# GOAL OF THE EXERCISE
Nothing in the records may change. Print them all again.

# RECORDS
-=-=-=-=-

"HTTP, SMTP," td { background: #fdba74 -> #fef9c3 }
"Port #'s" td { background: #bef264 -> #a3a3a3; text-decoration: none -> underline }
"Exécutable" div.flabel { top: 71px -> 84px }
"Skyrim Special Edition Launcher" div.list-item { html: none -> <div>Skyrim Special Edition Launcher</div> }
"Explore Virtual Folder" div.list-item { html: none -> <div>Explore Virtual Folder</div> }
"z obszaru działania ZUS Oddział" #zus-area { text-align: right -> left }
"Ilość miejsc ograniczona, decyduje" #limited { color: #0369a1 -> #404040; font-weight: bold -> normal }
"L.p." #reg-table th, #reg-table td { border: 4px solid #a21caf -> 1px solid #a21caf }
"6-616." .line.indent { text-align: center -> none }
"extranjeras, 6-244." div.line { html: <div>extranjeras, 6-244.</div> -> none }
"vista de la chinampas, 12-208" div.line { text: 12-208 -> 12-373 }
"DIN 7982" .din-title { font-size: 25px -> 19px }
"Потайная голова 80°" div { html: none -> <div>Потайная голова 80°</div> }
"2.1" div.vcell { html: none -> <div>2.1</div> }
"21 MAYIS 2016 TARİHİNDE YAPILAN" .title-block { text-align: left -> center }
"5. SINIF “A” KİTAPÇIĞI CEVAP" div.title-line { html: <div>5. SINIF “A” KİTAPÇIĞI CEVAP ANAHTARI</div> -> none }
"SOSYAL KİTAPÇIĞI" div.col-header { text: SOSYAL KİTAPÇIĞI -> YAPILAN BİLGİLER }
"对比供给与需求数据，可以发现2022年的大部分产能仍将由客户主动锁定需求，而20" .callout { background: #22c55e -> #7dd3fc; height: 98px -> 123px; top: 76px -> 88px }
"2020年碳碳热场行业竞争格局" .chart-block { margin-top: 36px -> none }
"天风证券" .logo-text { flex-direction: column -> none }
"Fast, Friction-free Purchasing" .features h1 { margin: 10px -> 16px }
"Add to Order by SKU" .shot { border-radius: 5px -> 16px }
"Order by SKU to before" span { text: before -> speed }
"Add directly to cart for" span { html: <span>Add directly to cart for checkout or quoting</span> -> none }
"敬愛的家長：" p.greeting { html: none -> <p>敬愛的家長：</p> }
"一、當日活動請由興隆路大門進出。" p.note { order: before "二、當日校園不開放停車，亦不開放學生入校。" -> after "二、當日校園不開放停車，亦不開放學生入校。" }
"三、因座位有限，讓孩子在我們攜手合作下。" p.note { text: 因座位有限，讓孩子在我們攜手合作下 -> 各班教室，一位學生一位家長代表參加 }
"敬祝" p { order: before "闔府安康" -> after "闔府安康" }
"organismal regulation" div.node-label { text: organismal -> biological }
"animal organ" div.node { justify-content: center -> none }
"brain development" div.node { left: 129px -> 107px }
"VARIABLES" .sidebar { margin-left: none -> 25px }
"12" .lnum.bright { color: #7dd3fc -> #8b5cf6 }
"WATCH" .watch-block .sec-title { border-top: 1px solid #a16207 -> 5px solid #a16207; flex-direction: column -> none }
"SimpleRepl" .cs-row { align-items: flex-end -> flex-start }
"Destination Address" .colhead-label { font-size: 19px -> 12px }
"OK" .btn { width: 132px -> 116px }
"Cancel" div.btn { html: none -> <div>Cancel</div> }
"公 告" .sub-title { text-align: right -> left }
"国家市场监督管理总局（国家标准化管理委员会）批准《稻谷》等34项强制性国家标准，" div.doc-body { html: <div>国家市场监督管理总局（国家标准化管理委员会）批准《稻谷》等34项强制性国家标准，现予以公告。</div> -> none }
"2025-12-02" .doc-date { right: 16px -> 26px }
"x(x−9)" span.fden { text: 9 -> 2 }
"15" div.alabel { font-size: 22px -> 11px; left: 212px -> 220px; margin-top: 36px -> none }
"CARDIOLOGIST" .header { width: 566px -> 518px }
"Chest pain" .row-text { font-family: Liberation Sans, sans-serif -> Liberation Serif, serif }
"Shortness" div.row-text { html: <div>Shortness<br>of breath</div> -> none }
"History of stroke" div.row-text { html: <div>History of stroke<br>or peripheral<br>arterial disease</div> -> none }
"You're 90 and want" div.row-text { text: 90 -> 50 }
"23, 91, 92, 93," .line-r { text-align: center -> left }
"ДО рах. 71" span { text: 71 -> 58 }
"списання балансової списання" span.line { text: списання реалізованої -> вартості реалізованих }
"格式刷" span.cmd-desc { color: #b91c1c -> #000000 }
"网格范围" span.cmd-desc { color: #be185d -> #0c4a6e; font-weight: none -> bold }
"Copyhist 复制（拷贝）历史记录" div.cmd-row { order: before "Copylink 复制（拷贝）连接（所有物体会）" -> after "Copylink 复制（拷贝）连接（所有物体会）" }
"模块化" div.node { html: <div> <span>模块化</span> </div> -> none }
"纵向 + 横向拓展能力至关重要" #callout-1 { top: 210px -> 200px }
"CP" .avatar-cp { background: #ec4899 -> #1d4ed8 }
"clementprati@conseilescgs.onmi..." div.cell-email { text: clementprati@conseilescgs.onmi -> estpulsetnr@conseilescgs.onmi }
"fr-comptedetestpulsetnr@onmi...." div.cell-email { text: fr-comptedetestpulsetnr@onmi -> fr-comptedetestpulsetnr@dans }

-=-=-=-=-

# SOLUTION TO THIS PROBLEM
"HTTP, SMTP," td { background: #fdba74 -> #fef9c3 }
"Port #'s" td { background: #bef264 -> #a3a3a3; text-decoration: none -> underline }
"Exécutable" div.flabel { top: 71px -> 84px }
"Skyrim Special Edition Launcher" div.list-item { html: none -> <div>Skyrim Special Edition Launcher</div> }
"Explore Virtual Folder" div.list-item { html: none -> <div>Explore Virtual Folder</div> }
"z obszaru działania ZUS Oddział" #zus-area { text-align: right -> left }
"Ilość miejsc ograniczona, decyduje" #limited { color: #0369a1 -> #404040; font-weight: bold -> normal }
"L.p." #reg-table th, #reg-table td { border: 4px solid #a21caf -> 1px solid #a21caf }
"6-616." .line.indent { text-align: center -> none }
"extranjeras, 6-244." div.line { html: <div>extranjeras, 6-244.</div> -> none }
"vista de la chinampas, 12-208" div.line { text: 12-208 -> 12-373 }
"DIN 7982" .din-title { font-size: 25px -> 19px }
"Потайная голова 80°" div { html: none -> <div>Потайная голова 80°</div> }
"2.1" div.vcell { html: none -> <div>2.1</div> }
"21 MAYIS 2016 TARİHİNDE YAPILAN" .title-block { text-align: left -> center }
"5. SINIF “A” KİTAPÇIĞI CEVAP" div.title-line { html: <div>5. SINIF “A” KİTAPÇIĞI CEVAP ANAHTARI</div> -> none }
"SOSYAL KİTAPÇIĞI" div.col-header { text: SOSYAL KİTAPÇIĞI -> YAPILAN BİLGİLER }
"对比供给与需求数据，可以发现2022年的大部分产能仍将由客户主动锁定需求，而20" .callout { background: #22c55e -> #7dd3fc; height: 98px -> 123px; top: 76px -> 88px }
"2020年碳碳热场行业竞争格局" .chart-block { margin-top: 36px -> none }
"天风证券" .logo-text { flex-direction: column -> none }
"Fast, Friction-free Purchasing" .features h1 { margin: 10px -> 16px }
"Add to Order by SKU" .shot { border-radius: 5px -> 16px }
"Order by SKU to before" span { text: before -> speed }
"Add directly to cart for" span { html: <span>Add directly to cart for checkout or quoting</span> -> none }
"敬愛的家長：" p.greeting { html: none -> <p>敬愛的家長：</p> }
"一、當日活動請由興隆路大門進出。" p.note { order: before "二、當日校園不開放停車，亦不開放學生入校。" -> after "二、當日校園不開放停車，亦不開放學生入校。" }
"三、因座位有限，讓孩子在我們攜手合作下。" p.note { text: 因座位有限，讓孩子在我們攜手合作下 -> 各班教室，一位學生一位家長代表參加 }
"敬祝" p { order: before "闔府安康" -> after "闔府安康" }
"organismal regulation" div.node-label { text: organismal -> biological }
"animal organ" div.node { justify-content: center -> none }
"brain development" div.node { left: 129px -> 107px }
"VARIABLES" .sidebar { margin-left: none -> 25px }
"12" .lnum.bright { color: #7dd3fc -> #8b5cf6 }
"WATCH" .watch-block .sec-title { border-top: 1px solid #a16207 -> 5px solid #a16207; flex-direction: column -> none }
"SimpleRepl" .cs-row { align-items: flex-end -> flex-start }
"Destination Address" .colhead-label { font-size: 19px -> 12px }
"OK" .btn { width: 132px -> 116px }
"Cancel" div.btn { html: none -> <div>Cancel</div> }
"公 告" .sub-title { text-align: right -> left }
"国家市场监督管理总局（国家标准化管理委员会）批准《稻谷》等34项强制性国家标准，" div.doc-body { html: <div>国家市场监督管理总局（国家标准化管理委员会）批准《稻谷》等34项强制性国家标准，现予以公告。</div> -> none }
"2025-12-02" .doc-date { right: 16px -> 26px }
"x(x−9)" span.fden { text: 9 -> 2 }
"15" div.alabel { font-size: 22px -> 11px; left: 212px -> 220px; margin-top: 36px -> none }
"CARDIOLOGIST" .header { width: 566px -> 518px }
"Chest pain" .row-text { font-family: Liberation Sans, sans-serif -> Liberation Serif, serif }
"Shortness" div.row-text { html: <div>Shortness<br>of breath</div> -> none }
"History of stroke" div.row-text { html: <div>History of stroke<br>or peripheral<br>arterial disease</div> -> none }
"You're 90 and want" div.row-text { text: 90 -> 50 }
"23, 91, 92, 93," .line-r { text-align: center -> left }
"ДО рах. 71" span { text: 71 -> 58 }
"списання балансової списання" span.line { text: списання реалізованої -> вартості реалізованих }
"格式刷" span.cmd-desc { color: #b91c1c -> #000000 }
"网格范围" span.cmd-desc { color: #be185d -> #0c4a6e; font-weight: none -> bold }
"Copyhist 复制（拷贝）历史记录" div.cmd-row { order: before "Copylink 复制（拷贝）连接（所有物体会）" -> after "Copylink 复制（拷贝）连接（所有物体会）" }
"模块化" div.node { html: <div> <span>模块化</span> </div> -> none }
"纵向 + 横向拓展能力至关重要" #callout-1 { top: 210px -> 200px }
"CP" .avatar-cp { background: #ec4899 -> #1d4ed8 }
"clementprati@conseilescgs.onmi..." div.cell-email { text: clementprati@conseilescgs.onmi -> estpulsetnr@conseilescgs.onmi }
"fr-comptedetestpulsetnr@onmi...." div.cell-email { text: fr-comptedetestpulsetnr@onmi -> fr-comptedetestpulsetnr@dans }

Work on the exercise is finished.